Given the above, I have proposed that the Boulder Transportation Advisory Board support the following. Admittedly, they are largely long-term tactics, but after 100 years of using counterproductive approaches, it should not surprise us that there are few if any quick fixes.

  1. The City should ramp up its program to redesign streets. Lane repurposing should remain in the city toolbox for roads that contain a large number of travel lanes. Major roads should be Complete Streets. Local and collector neighborhood streets – which today are excessively wide and unsafe on a large percentage of streets — should be incrementally redesigned to be slow streets, shared streets, and give-way streets. road diet before and afterOn-street parking should be employed much more often (and retained where it already exists), and existing one-way streets should be converted back to two-way operation (one-way streets are exceptionally dangerous and inconvenient for bicyclists – not to mention their toxicity to retail and residences). Lane widths and turning radii at intersections need to be incrementally reduced as well.
  1. The City should restore funding or find new funding to finance a ramped up street redesign program to create low-design-speed streets.
  1. The City should ratchet down the use of the “Five Warnings”: warning signage, warning lights, warning paint, warning education, and warning law enforcement. These tools have been over-used to the point of being a distracting, counterproductive tactic that reduces safety.
  1. To take advantage of the powerful safety benefits of Safety in Numbers, the City should redouble efforts to significantly grow the number of bicyclists and pedestrians and transit users. Tactics can include pricing, Eco-Pass provision, compact development, and parking reform, for example.
  1. The City should incrementally strive to increase street connectivity. By having more connected streets, bicyclists and pedestrians can better avoid using more dangerous major streets.

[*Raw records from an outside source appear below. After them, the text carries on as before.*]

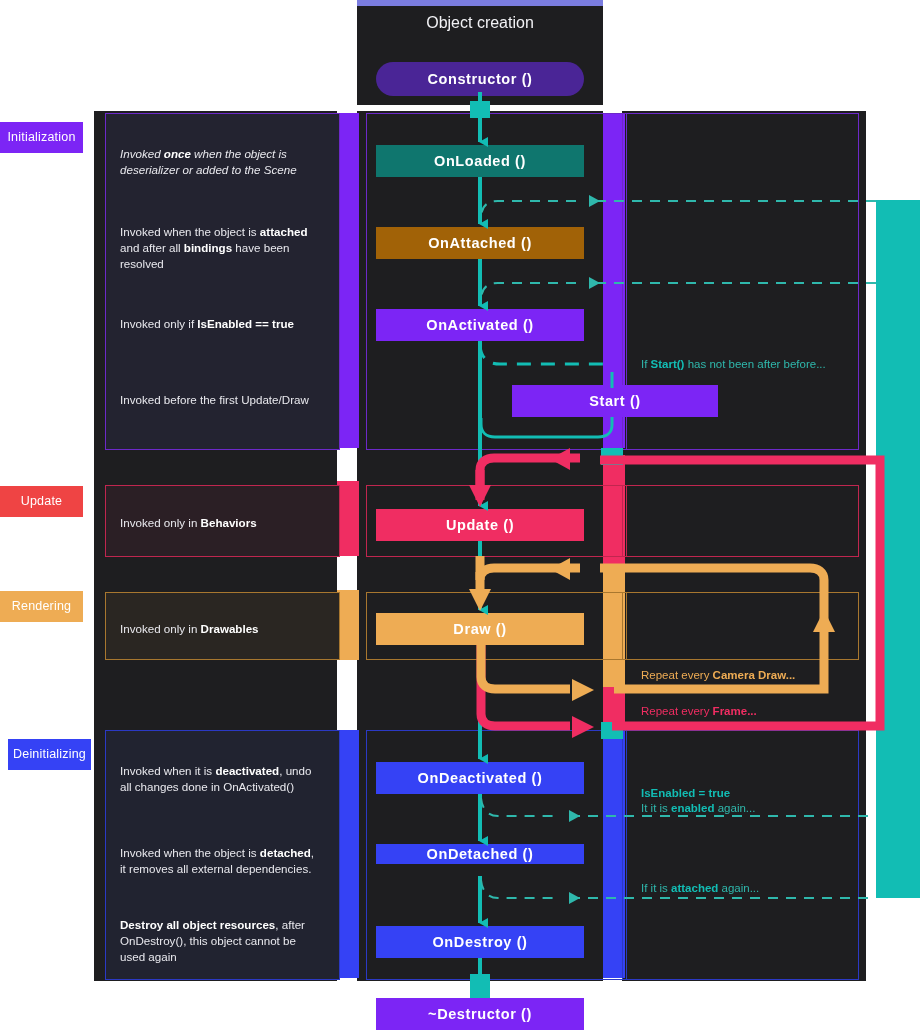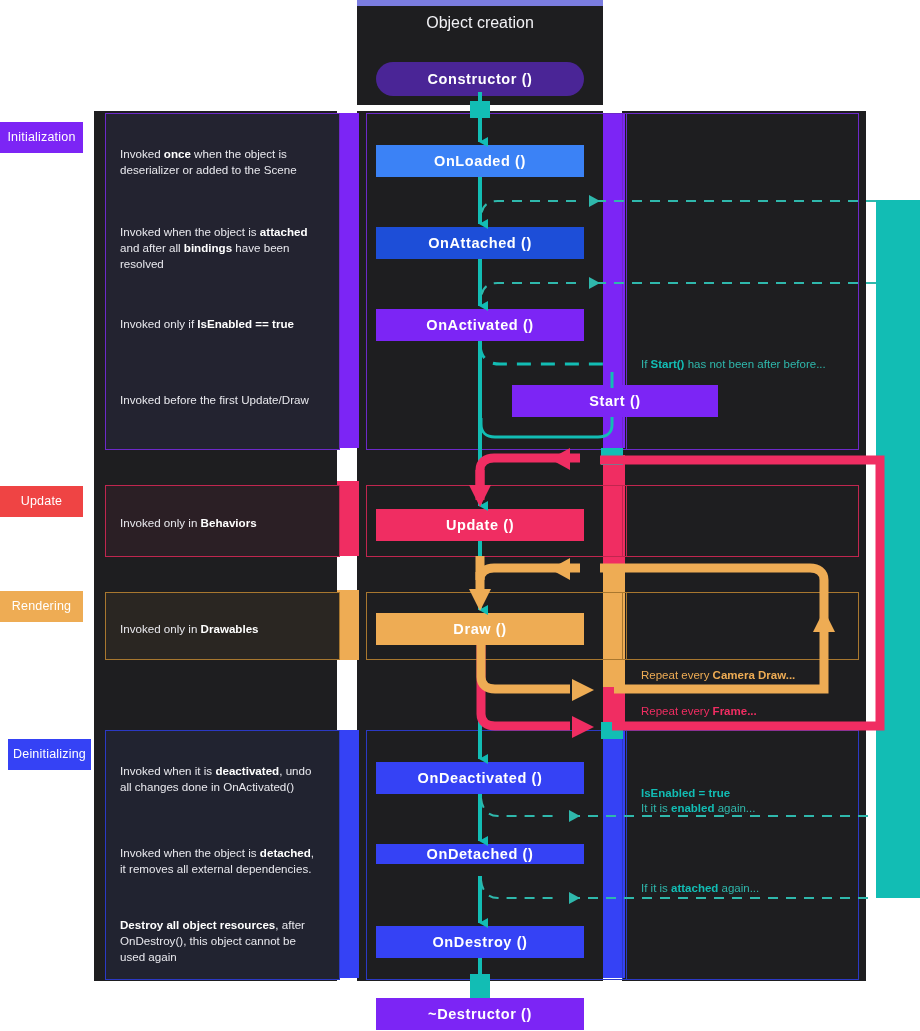"Invoked once when the object" div.note { font-style: none -> italic }
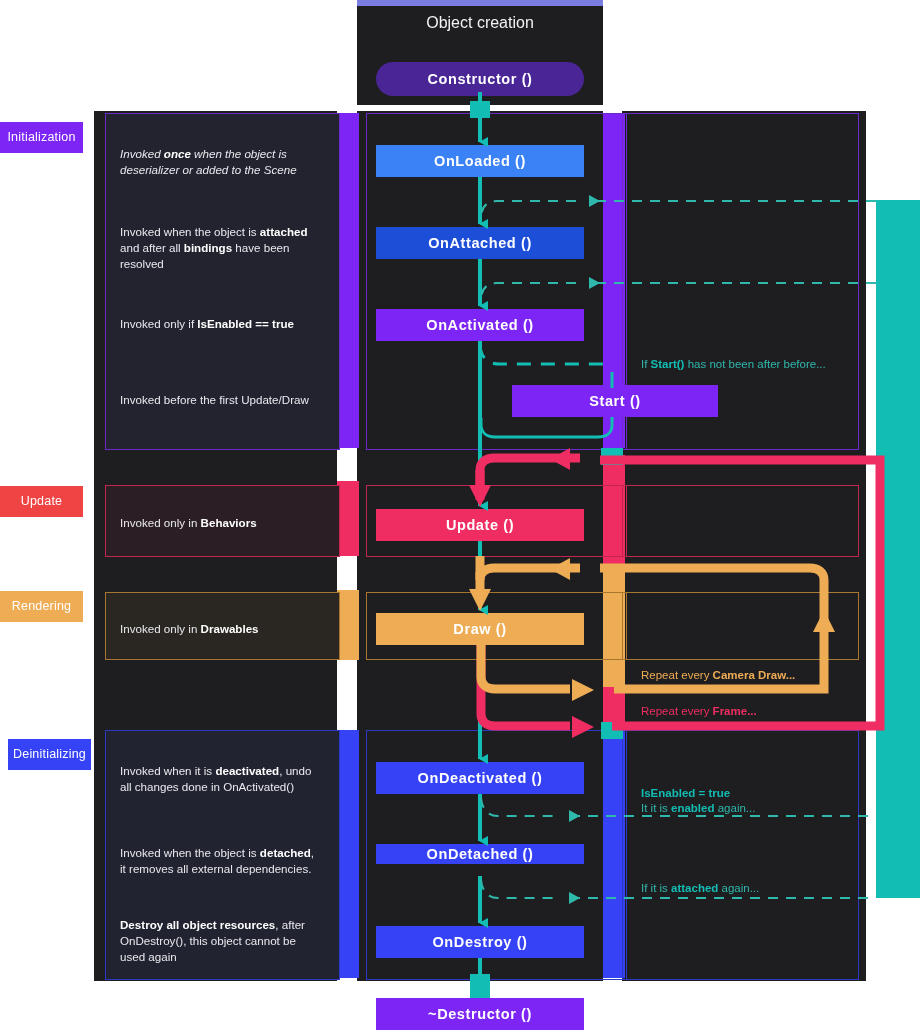"OnLoaded ()" div.mbox { background: #3b82f6 -> #0f766e }
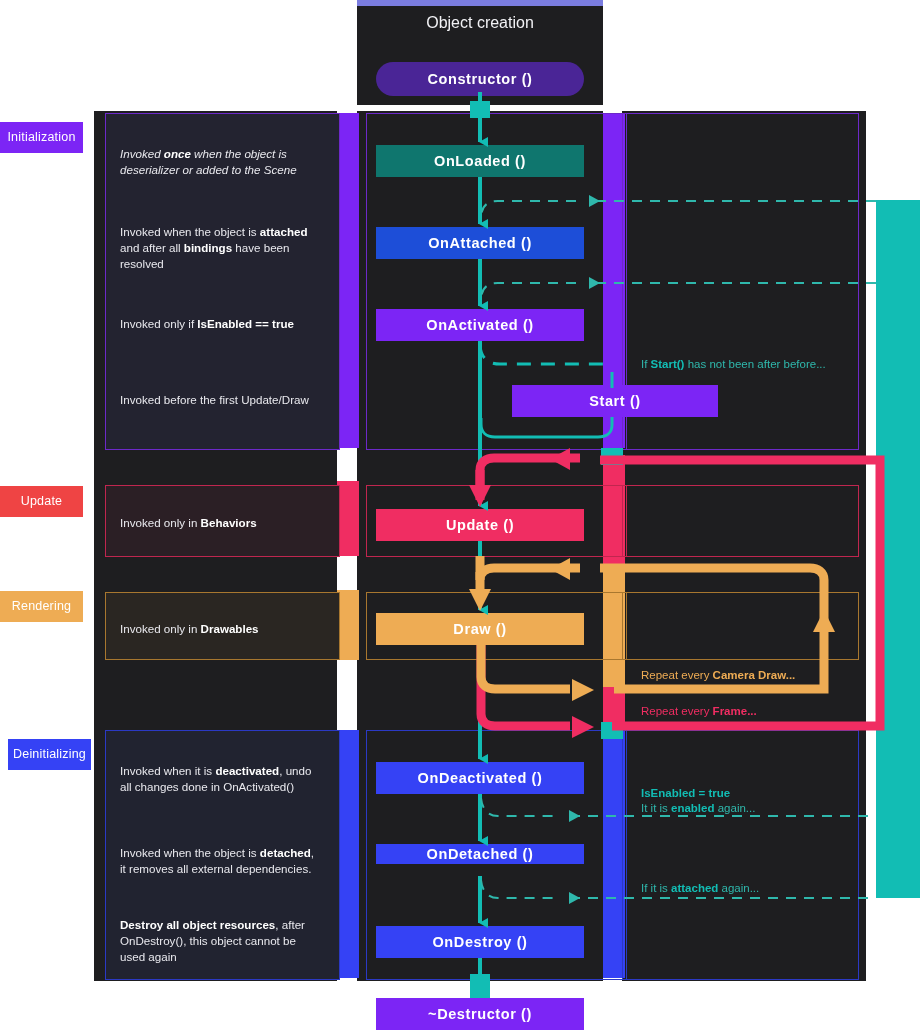"OnAttached ()" div.mbox { background: #1d4ed8 -> #a16207 }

  1. The City should put a moratorium on the creation of new double-left turn lane intersections, and incrementally convert double-left turns to single-left turns (removal of left- and right-turn lanes is particularly important in the Boulder town center). City data shows that major intersections are the location of an enormous number of crashes. Double-left turn lanes create huge intersection sizes and high-speed, inattentive driving. Such intersections are far too scary/dangerous for all but the most skilled, courageous bicyclist, and the crossing distance for pedestrians makes these intersections very undesirable – particularly for seniors, the disabled, and children. Double-left turn intersections are in direct conflict with safety objectives and efforts to leverage Safety in Numbers.
  2. The City should strive to minimize the size of service vehicles and buses so that larger vehicles do not become an excessively large design vehicle. When emergency, service and delivery vehicles are relatively large, the excessive size becomes the “design vehicle” that road engineers use, which ends up driving the dimensions of city streets. Huge vehicles should not be determining the size of our street infrastructure. Street sizing in a town center should instead be based on safety for pedestrians and bicyclists, human scale, and overall quality of life.

The time for Boulder to start using effective tactics for improved traffic safety is way overdue.